Information given Start Marker

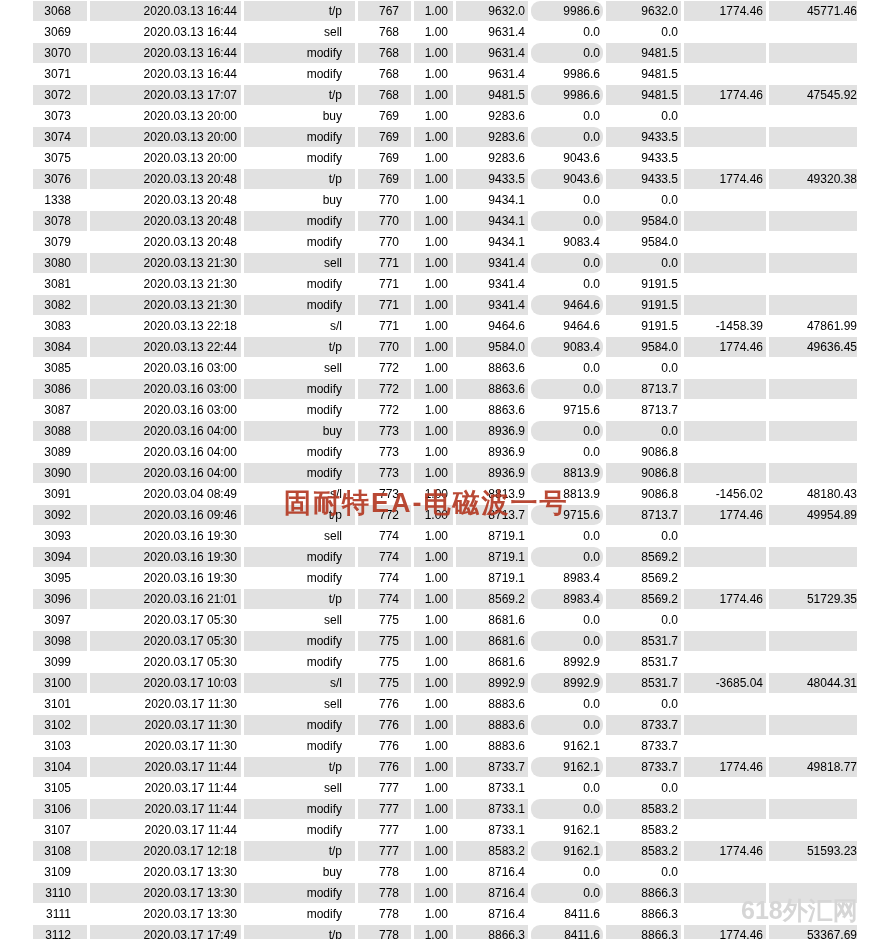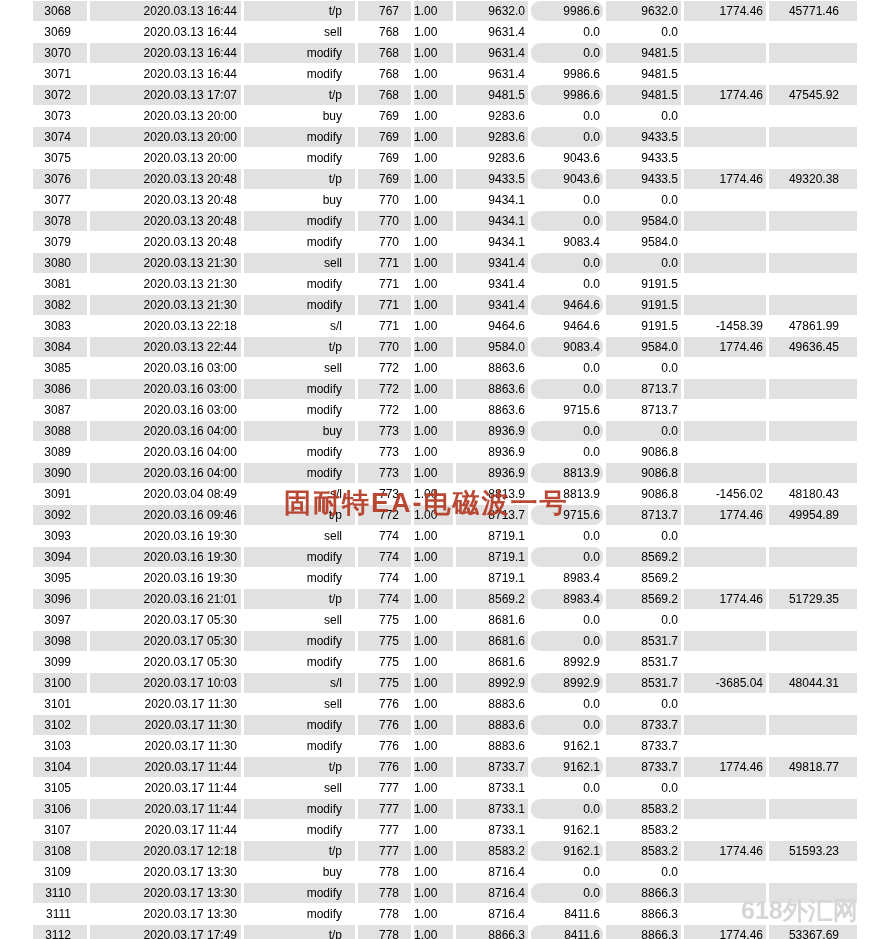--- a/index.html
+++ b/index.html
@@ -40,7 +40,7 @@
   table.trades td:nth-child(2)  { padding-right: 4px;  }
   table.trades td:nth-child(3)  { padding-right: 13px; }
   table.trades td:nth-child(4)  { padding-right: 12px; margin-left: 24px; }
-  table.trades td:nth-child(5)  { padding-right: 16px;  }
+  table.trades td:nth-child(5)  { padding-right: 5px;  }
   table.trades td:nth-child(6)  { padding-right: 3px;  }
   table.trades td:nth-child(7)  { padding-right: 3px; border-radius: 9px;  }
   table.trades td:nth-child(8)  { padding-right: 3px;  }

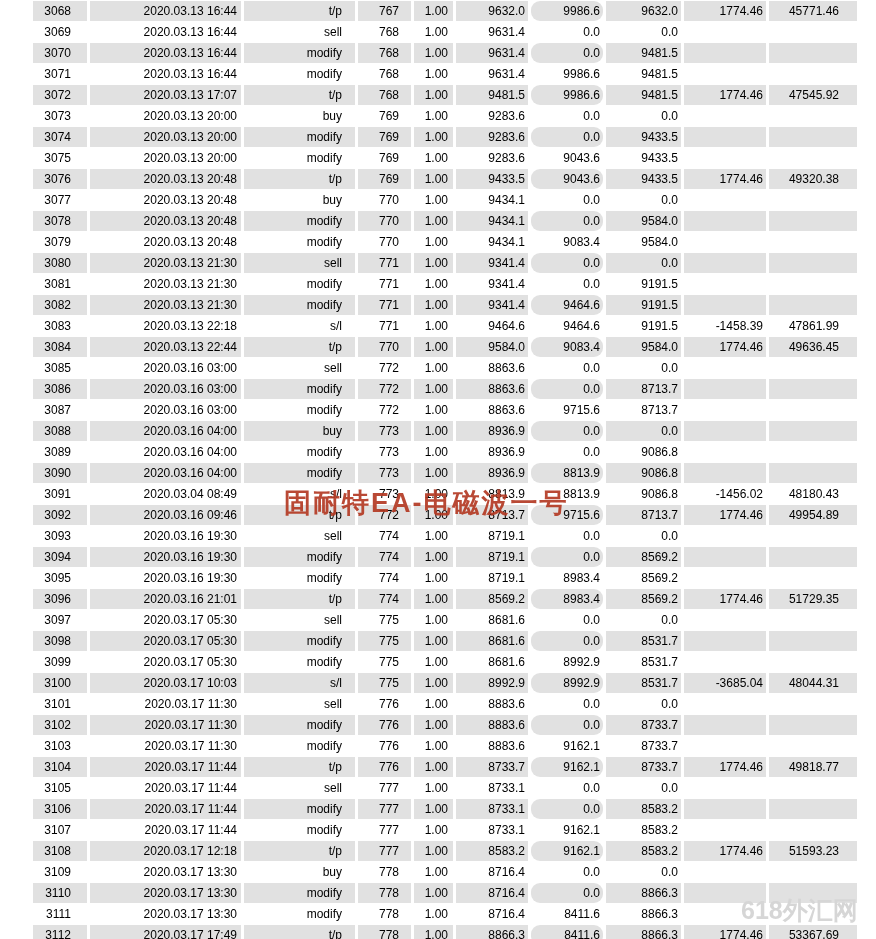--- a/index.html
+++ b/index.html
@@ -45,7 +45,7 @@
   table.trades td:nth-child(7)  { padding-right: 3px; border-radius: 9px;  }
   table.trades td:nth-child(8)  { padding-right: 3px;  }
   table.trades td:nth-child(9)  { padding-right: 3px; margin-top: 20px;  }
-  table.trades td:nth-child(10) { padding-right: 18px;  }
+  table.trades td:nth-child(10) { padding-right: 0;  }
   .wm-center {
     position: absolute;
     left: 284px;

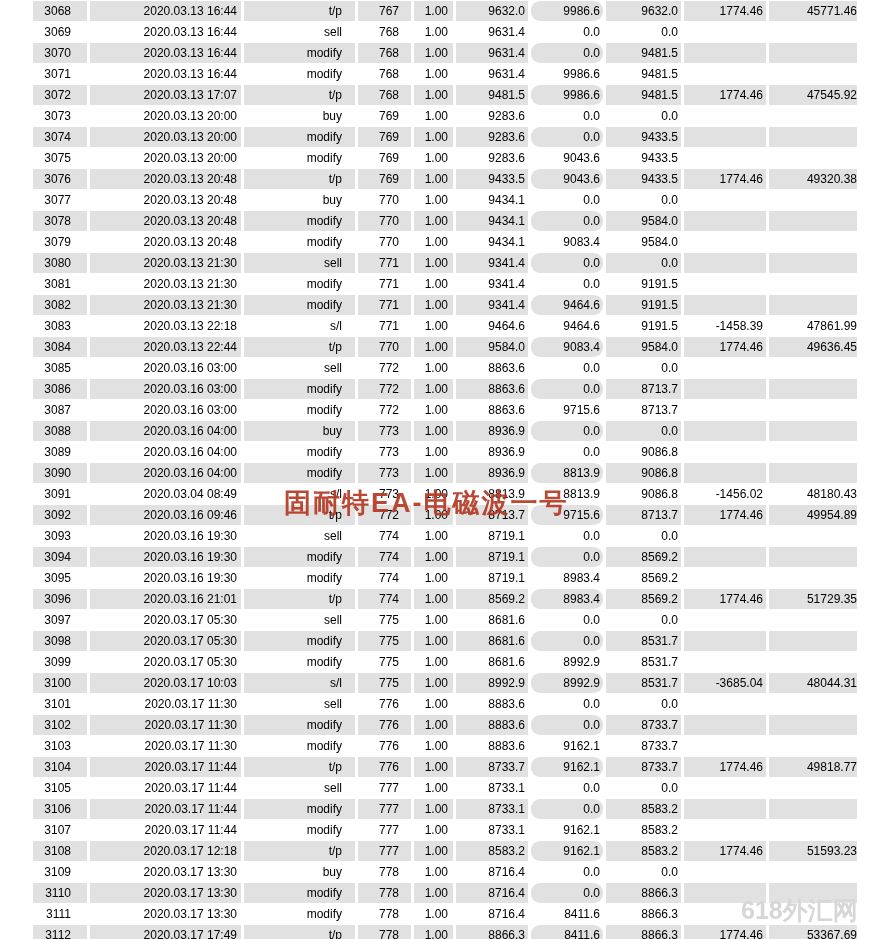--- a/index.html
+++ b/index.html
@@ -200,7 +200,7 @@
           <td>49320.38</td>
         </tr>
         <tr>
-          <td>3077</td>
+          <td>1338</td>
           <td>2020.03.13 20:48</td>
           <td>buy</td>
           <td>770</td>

Information given End Marker

**What you have to do:** Produce a verbatim copy of all records, minus pictures.

**Completed exercise:**
--- a/index.html
+++ b/index.html
@@ -40,7 +40,7 @@
   table.trades td:nth-child(2)  { padding-right: 4px;  }
   table.trades td:nth-child(3)  { padding-right: 13px; }
   table.trades td:nth-child(4)  { padding-right: 12px; margin-left: 24px; }
-  table.trades td:nth-child(5)  { padding-right: 16px;  }
+  table.trades td:nth-child(5)  { padding-right: 5px;  }
   table.trades td:nth-child(6)  { padding-right: 3px;  }
   table.trades td:nth-child(7)  { padding-right: 3px; border-radius: 9px;  }
   table.trades td:nth-child(8)  { padding-right: 3px;  }

--- a/index.html
+++ b/index.html
@@ -45,7 +45,7 @@
   table.trades td:nth-child(7)  { padding-right: 3px; border-radius: 9px;  }
   table.trades td:nth-child(8)  { padding-right: 3px;  }
   table.trades td:nth-child(9)  { padding-right: 3px; margin-top: 20px;  }
-  table.trades td:nth-child(10) { padding-right: 18px;  }
+  table.trades td:nth-child(10) { padding-right: 0;  }
   .wm-center {
     position: absolute;
     left: 284px;

--- a/index.html
+++ b/index.html
@@ -200,7 +200,7 @@
           <td>49320.38</td>
         </tr>
         <tr>
-          <td>3077</td>
+          <td>1338</td>
           <td>2020.03.13 20:48</td>
           <td>buy</td>
           <td>770</td>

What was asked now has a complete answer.